Starting with the line that holds "text: 4.7164 ->", reproduce each line through the last one of the data, exactly as written. Pictures are not copied.

::: Material supplied

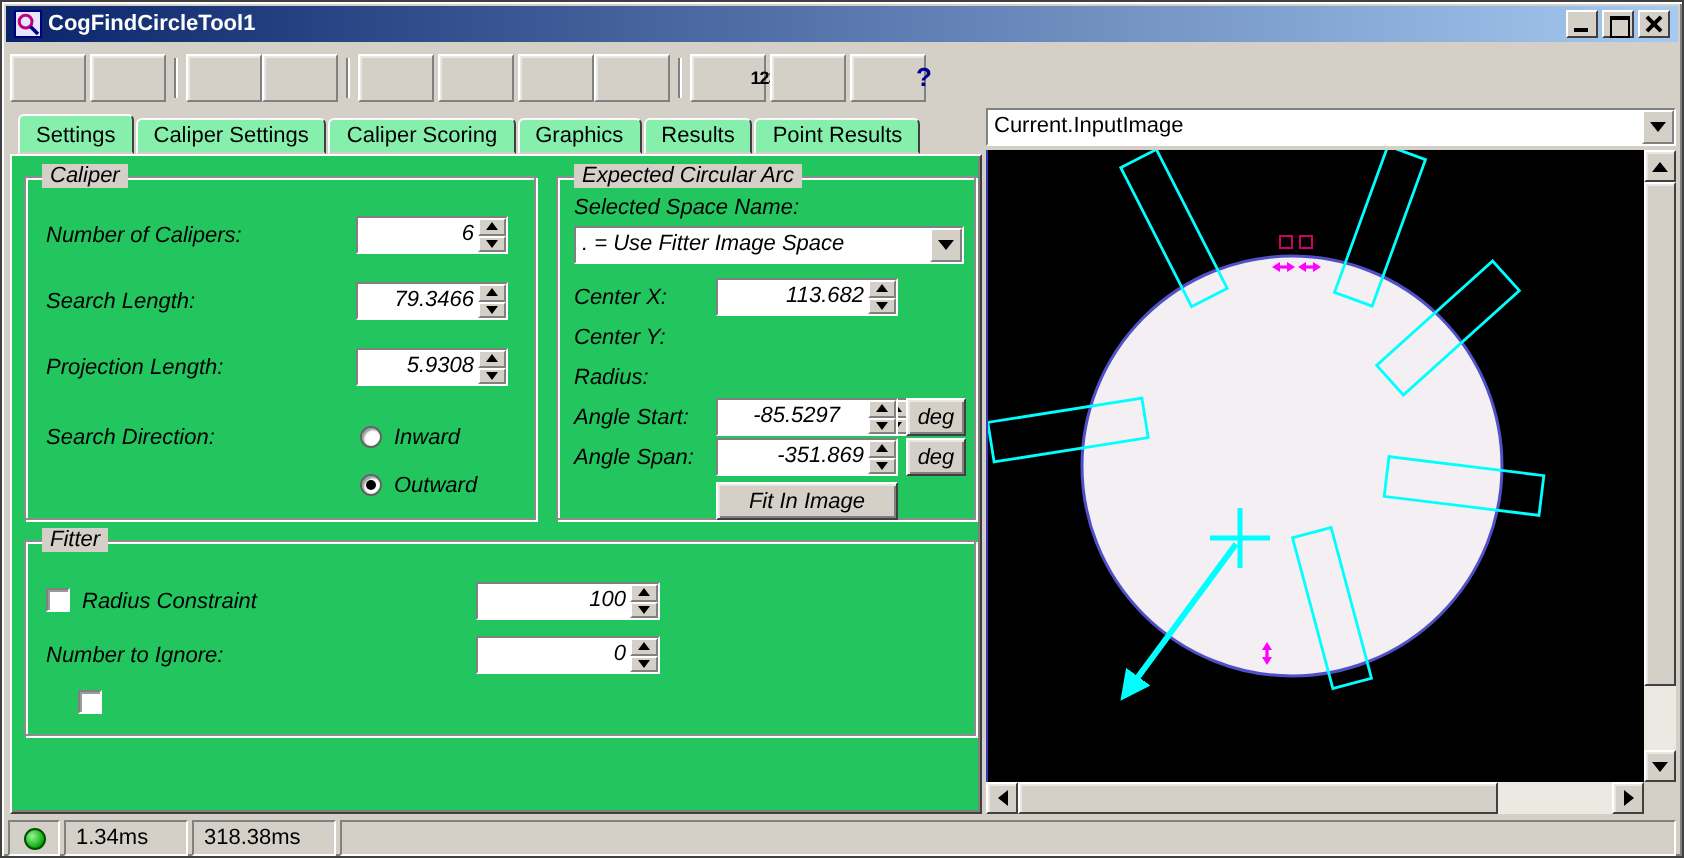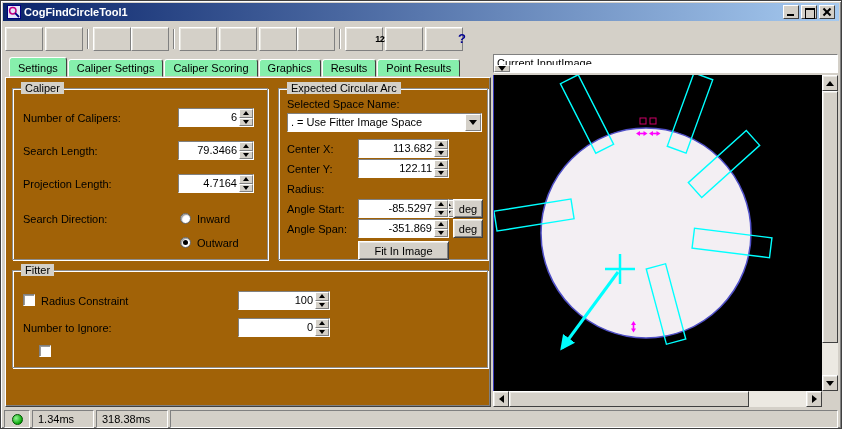"Current.InputImage" div.combo { flex-direction: column -> none }
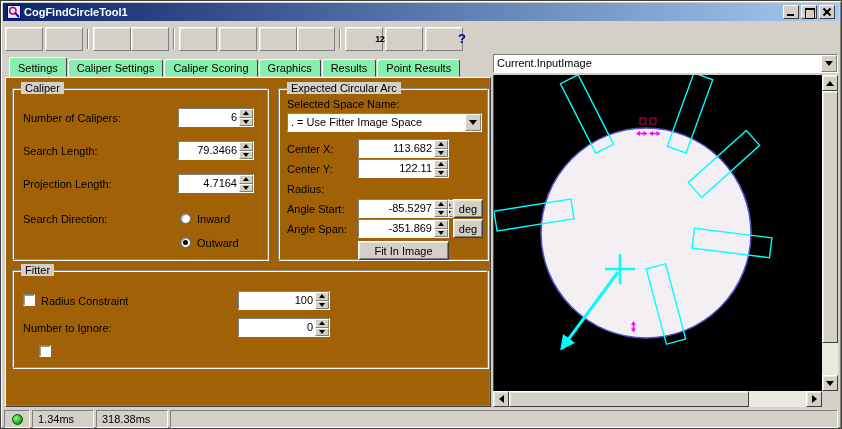"Caliper" .tabpage { background: #a16207 -> #22c55e; font-style: none -> italic }
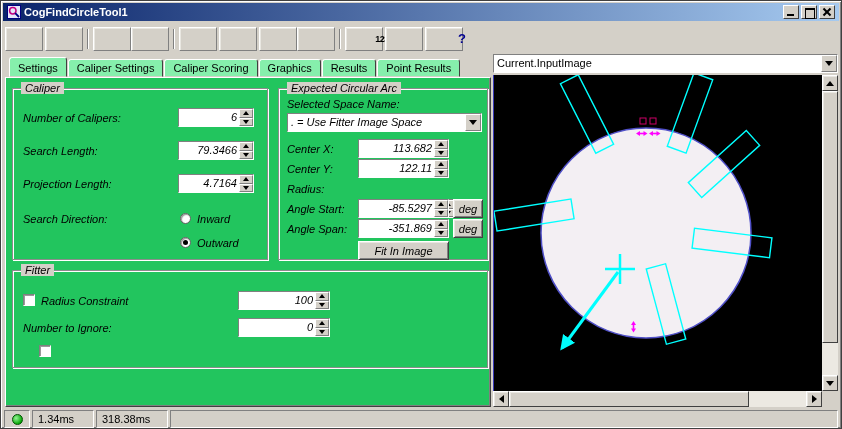"122.11" div.spin { html: <div> <div>122.11</div> <div> <div> <span></span> </div> <div> <span></span> </div> </div> </div> -> none }
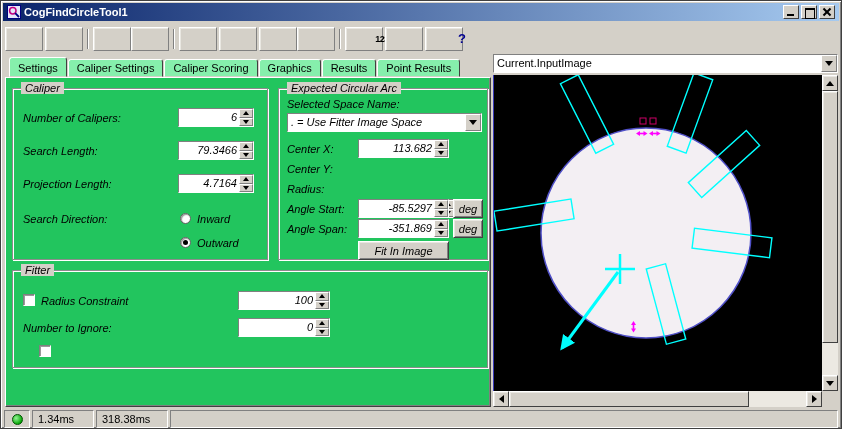"4.7164" div.spin-value { text: 4.7164 -> 5.9308 }
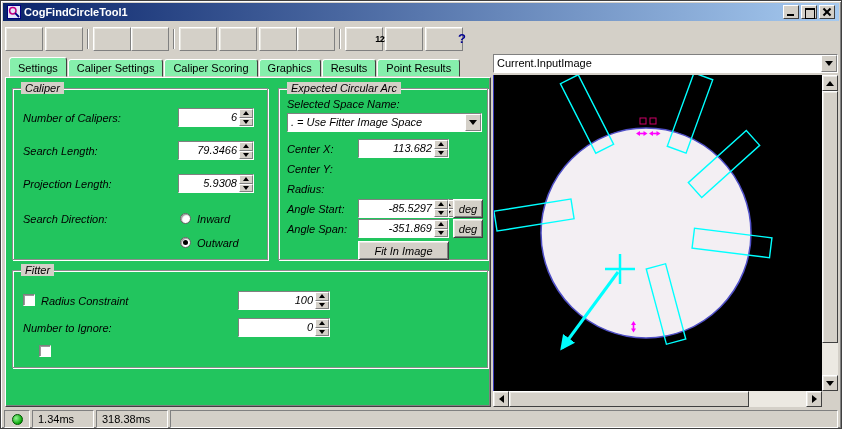"-85.5297" div.spin { gap: none -> 12px }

::::::

◆ Written solution:
"4.7164" div.spin-value { text: 4.7164 -> 5.9308 }
"-85.5297" div.spin { gap: none -> 12px }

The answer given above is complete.